# PyLMDB Creator
This notebook gives a brief overview over the capacities of the PyLMDB Creator. With this module you can insert any 4D Numpy ndarray of type uint8 into LMDBs which can then be used in any standard proto file. This bypasses the need to save the images to disk first and using the convert_imageset script then.

## Creating an LMDB from a list of ndarrays
The code snippets below show how create a LMDB when all ndarrays to be inserted are already present.
For the sake of example, we create a number of random ndarrays and corresponding labels which we can then insert.

In [None]:
import numpy as np
from caffe_lmdb.lmdb_creator import LMDBCreator

n_dummy_images = 10000
dummy_data = [np.random.randint(0,256, (1, 224,224), dtype=np.uint8)
              for _ in xrange(n_dummy_images)]
labels = list(xrange(n_dummy_images))

Now we define where to create the LMDB and put all images from the list into the database.

In [None]:
lmdb_path = '/tmp/batch_lmdb'
lmdb_creator = LMDBCreator()
lmdb_creator.create_single_lmdb_from_ndarray_batch(array_list=dummy_data, labels_list=labels, 
                                                   lmdb_path=lmdb_path, max_lmdb_size=1024**3)

That's it, the LMDB should now exist at the specified path. The LMDBCreator class uses the standard python logger instead of printing. If you defined your logging environment, you should see the LMDBCreator output some information. 

## Dynamically create an LMDB
Sometimes having all the data in memory before creating the LMDB is not possible. This can for example happen when dealing with large datasets like the ImageNet or when heavily augmenting smaller datasets.
The LMDBCreator class offers the possibility to create an LMDB in an online fashion.

In [None]:
import numpy as np
from caffe_lmdb.lmdb_creator import LMDBCreator

n_dummy_images = 10000
lmdb_path = '/tmp/online_single_lmdb'

# get an LMDBCreator object and prepare for online writing
lmdb_creator = LMDBCreator()
lmdb_creator.open_single_lmdb_for_write(lmdb_path=lmdb_path)

# insert the images
for label in xrange(n_dummy_images):
    # we create a dummy image here but this is where augmentation
    # or loading could happen
    dummy_mat = np.random.randint(0,256, (1, 224,224), dtype=np.uint8)
    # put the image into the LMDB
    lmdb_creator.put_single(img_mat=dummy_datum, label=label)
    
# wrap up LMDB creation
lmdb_creator.finish_creation()

Again, there should be some logging output if you defined your environment. 

## Create dual LMDB
A Caffe Datum does not provide the possibility to assign labels as vectors or matrices.

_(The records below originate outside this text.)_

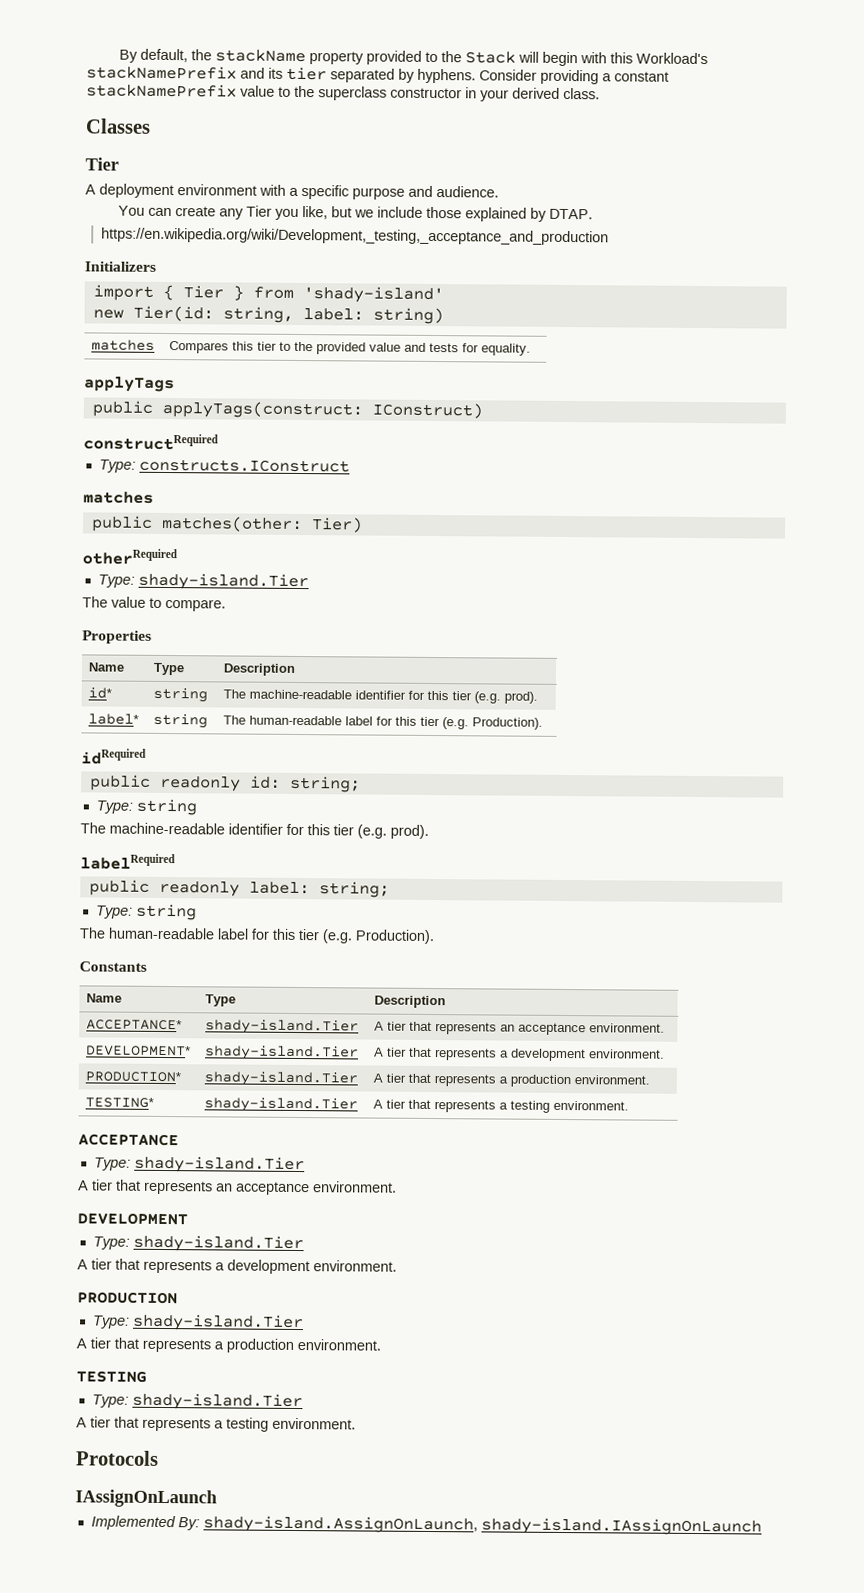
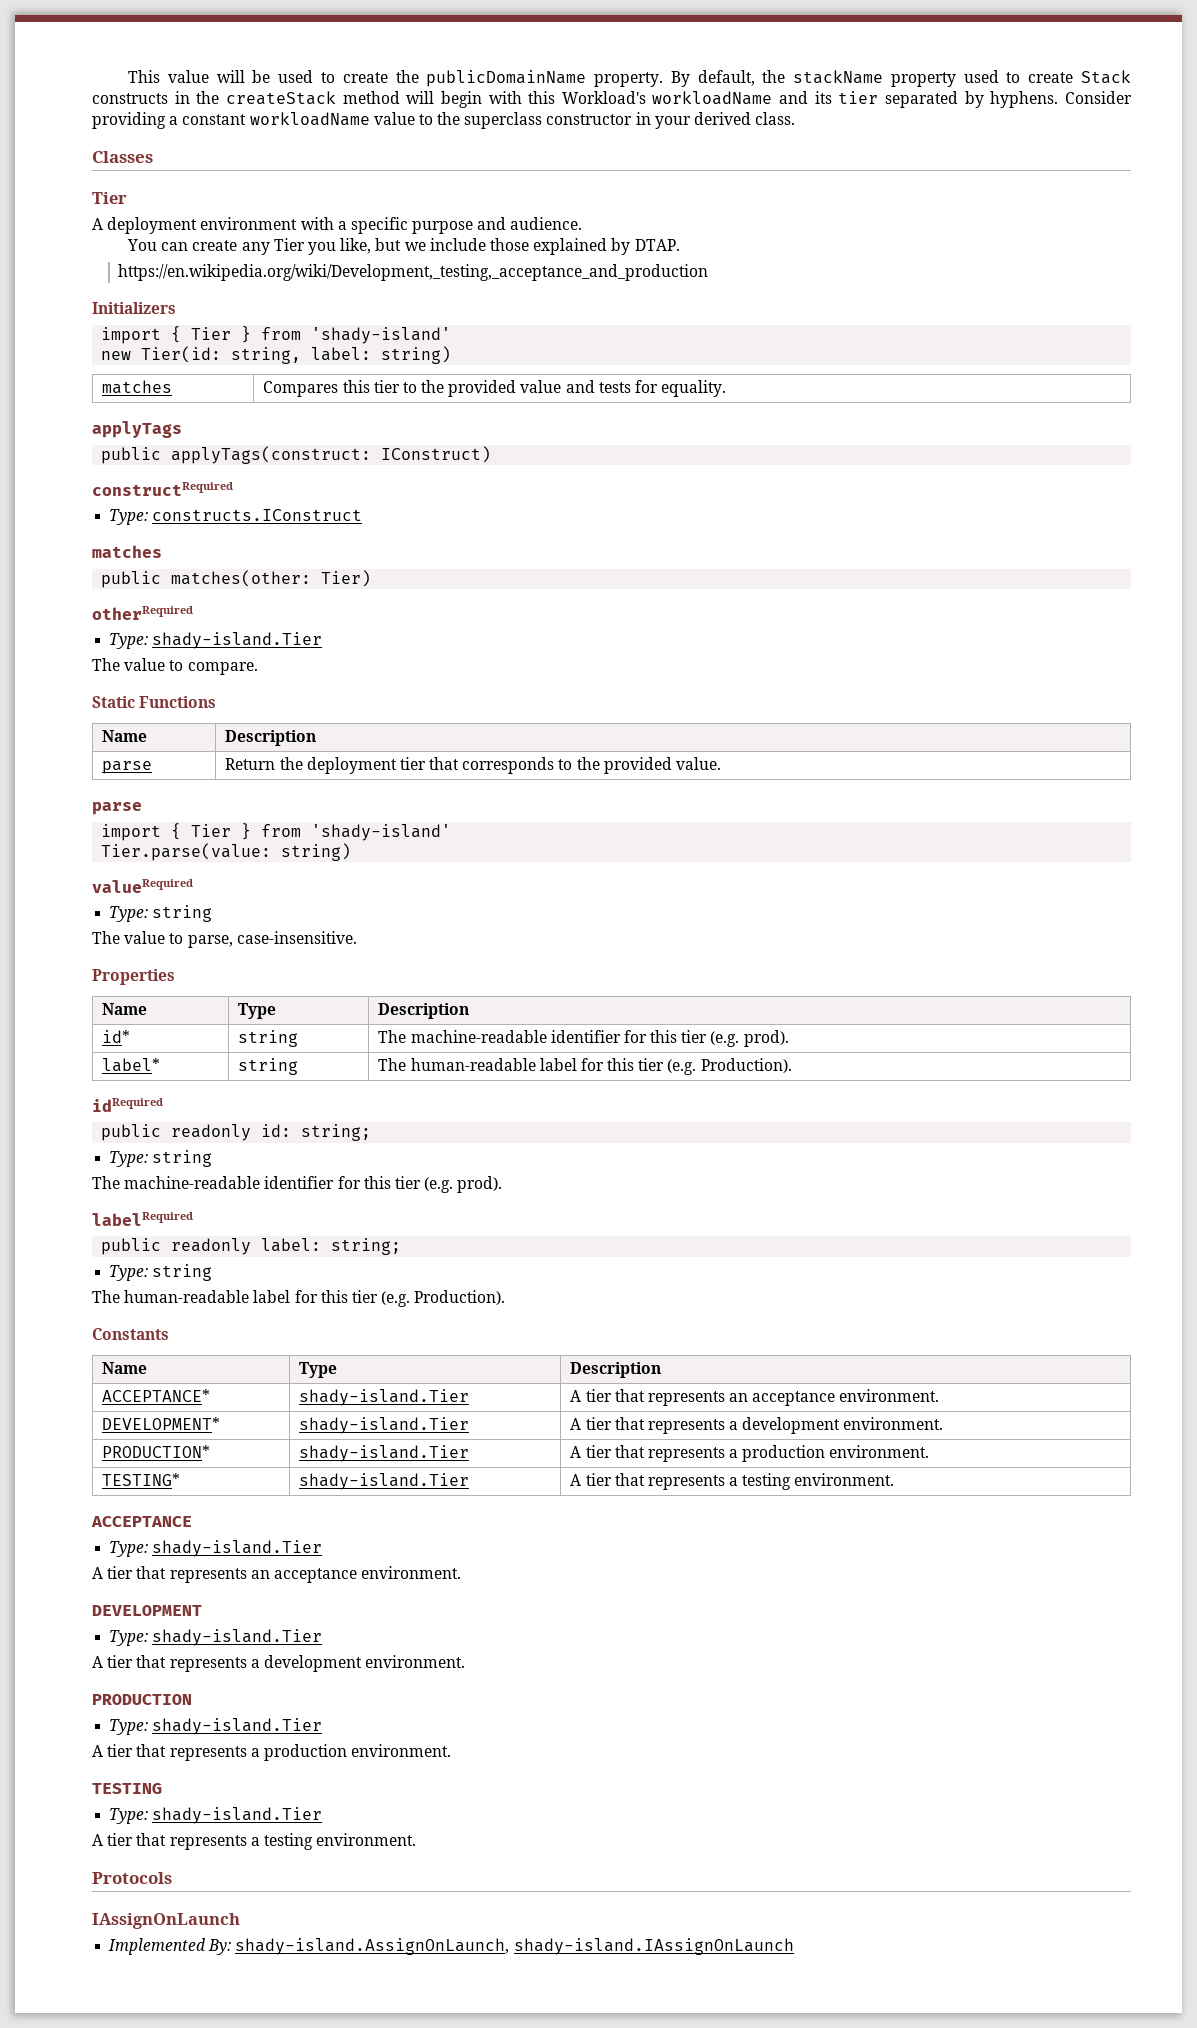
(119, 56) none -> [128,70,664,87] This value will be used to create the publicDomainName property.
[366,50,517,65] provided to the Stack -> [963,70,1131,84] [92,91,400,105] used to create Stack constructs in the createStack method
[86,65,237,80] stackNamePrefix -> [652,91,773,105] workloadName
[86,83,237,98] stackNamePrefix -> [249,112,370,126] workloadName
(226, 605) none -> [92,696,217,708] [102,730,148,742] [225,730,317,746] [102,761,153,774] [225,757,721,774] [92,802,142,815] [101,823,452,841] [101,843,352,861] [92,879,193,893] [109,905,213,922] [92,931,357,948] // Static Functions // Name | Description // parse | Return the deployment tier that corresponds to the provided value. // parse // import { Tier } from 'shady-island' // Tier.parse(value: string) // valueRequired // Type: string // The value to parse, case-insensitive.

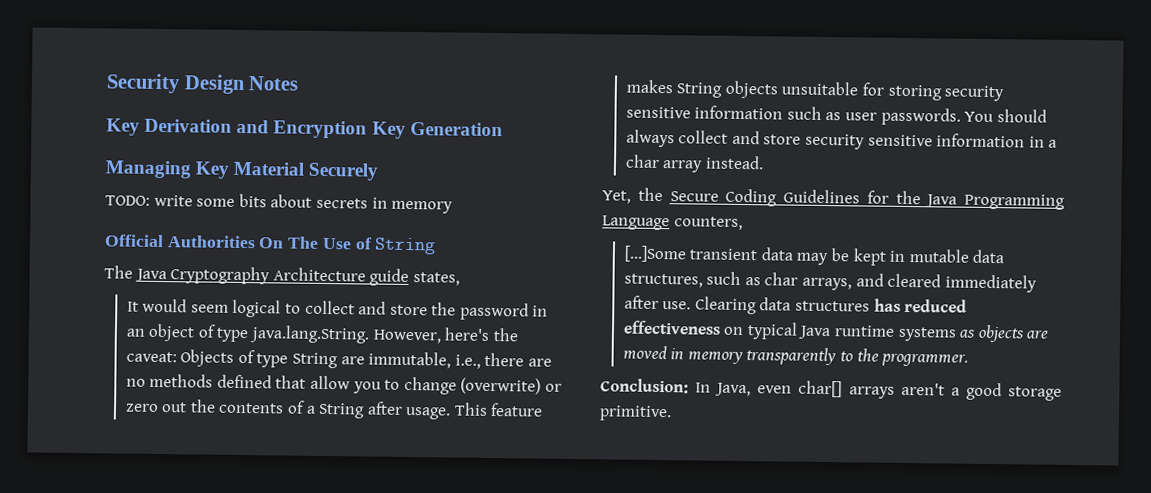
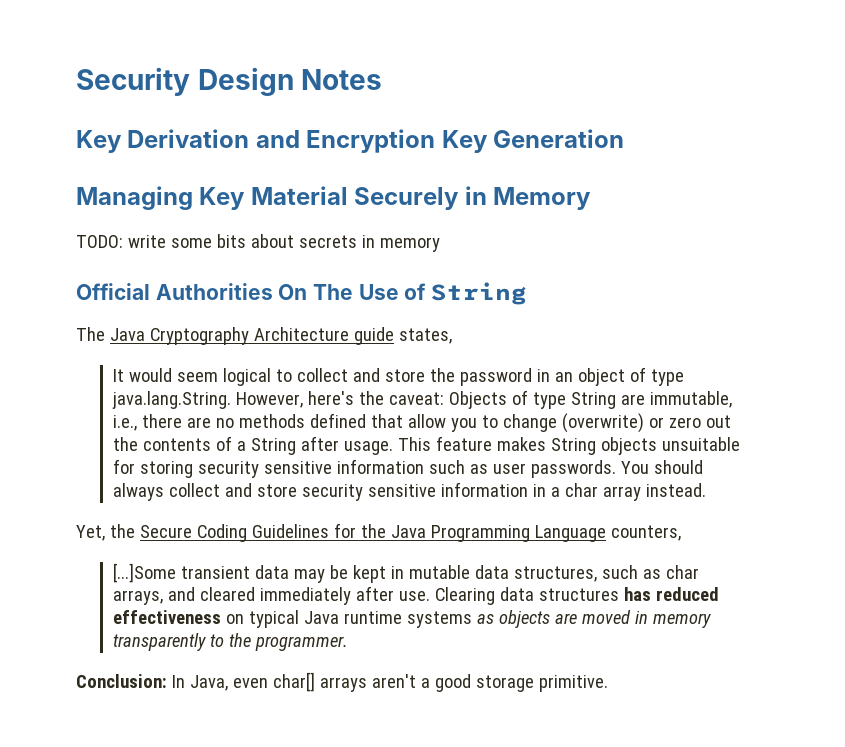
(379, 171) none -> [464,186,592,210] in Memory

However, this representation is inevitable when dealing with tasks such as multi-label classification or semantic segmentation. In Caffe one usually has to create two LMDBs and then include them in the specific proto file.
The LMDBCreator offers the possibility to wrap the creation of two LMDBs. The following snippet creates two LMDBs where each image in the first has a correpsonding label with the same key in the second.

In [None]:
import numpy as np
from caffe_lmdb.lmdb_creator import LMDBCreator

n_dummy_images = 10000
image_lmdb_path = '/tmp/image_lmdb'
label_lmdb_path = '/tmp/label_lmdb'

# get an LMDBCreator object and prepare for online writing
lmdb_creator = LMDBCreator()
lmdb_creator.open_dual_lmdb_for_write(lmdb_path=image_lmdb_path,
                                      additional_path=label_lmdb_path)

# insert the images
for label in xrange(n_dummy_images):
    # again, we could do the augmentation or loading of images here
    img_mat = np.random.randint(0,256, (1, 224,224), dtype=np.uint8)
    label_mat = np.random.randint(0,256, (1, 224,224), dtype=np.uint8)
    
    # put the arrays into the databases
    lmdb_creator.put_dual(img_mat=dummy_datum, 
                          additional_mat=label_mat,
                          label=label)
    
# wrap up LMDB creation
lmdb_creator.finish_creation()

## Create shuffled LMDBs
If you want to shuffle your data there are two ways to do so: The most obvious is to shuffle the order you insert arrays. This, however, can become cumbersome real quickly. The easiest way to shuffle the order of data in your LMDB is by supplying your own keys. The only thing you have to know before is how many Datum objects you are planning to insert.
The following snippet shows how to insert Caffe Data at random databases positions.

In [None]:
import numpy as np
from caffe_lmdb.lmdb_creator import LMDBCreator

n_dummy_images = 10000
image_lmdb_path = '/tmp/image_lmdb'
label_lmdb_path = '/tmp/label_lmdb'

# create random order to insert
rand_indices = np.arange(n_dummy_images)
np.random.shuffle(rand_indices)

# get an LMDBCreator object and prepare for online writing
lmdb_creator = LMDBCreator()
lmdb_creator.open_dual_lmdb_for_write(lmdb_path=image_lmdb_path,
                                      additional_path=label_lmdb_path)

# insert the images
# we don't actually need the enumerate here, this is just
# for clarification
for idx, label in enumerate(xrange(n_dummy_images)):
    img_mat = np.random.randint(0,256, (1, 224,224), dtype=np.uint8)
    label_mat = np.random.randint(0,256, (1, 224,224), dtype=np.uint8)
    
    # create a key based on the random index from above
    key='%s_%d' % (str(rand_indices[idx]).zfill(8), label)
    
    # put the arrays into the databases
    lmdb_creator.put_dual(img_mat=dummy_datum, 
                          additional_mat=label_mat,
                          label=label,
                          key=key)
    
# wrap up LMDB creation
lmdb_creator.finish_creation()

The Datum objects are now inserted in a random order as any net using a LMDB iterates the database in alphabetical order.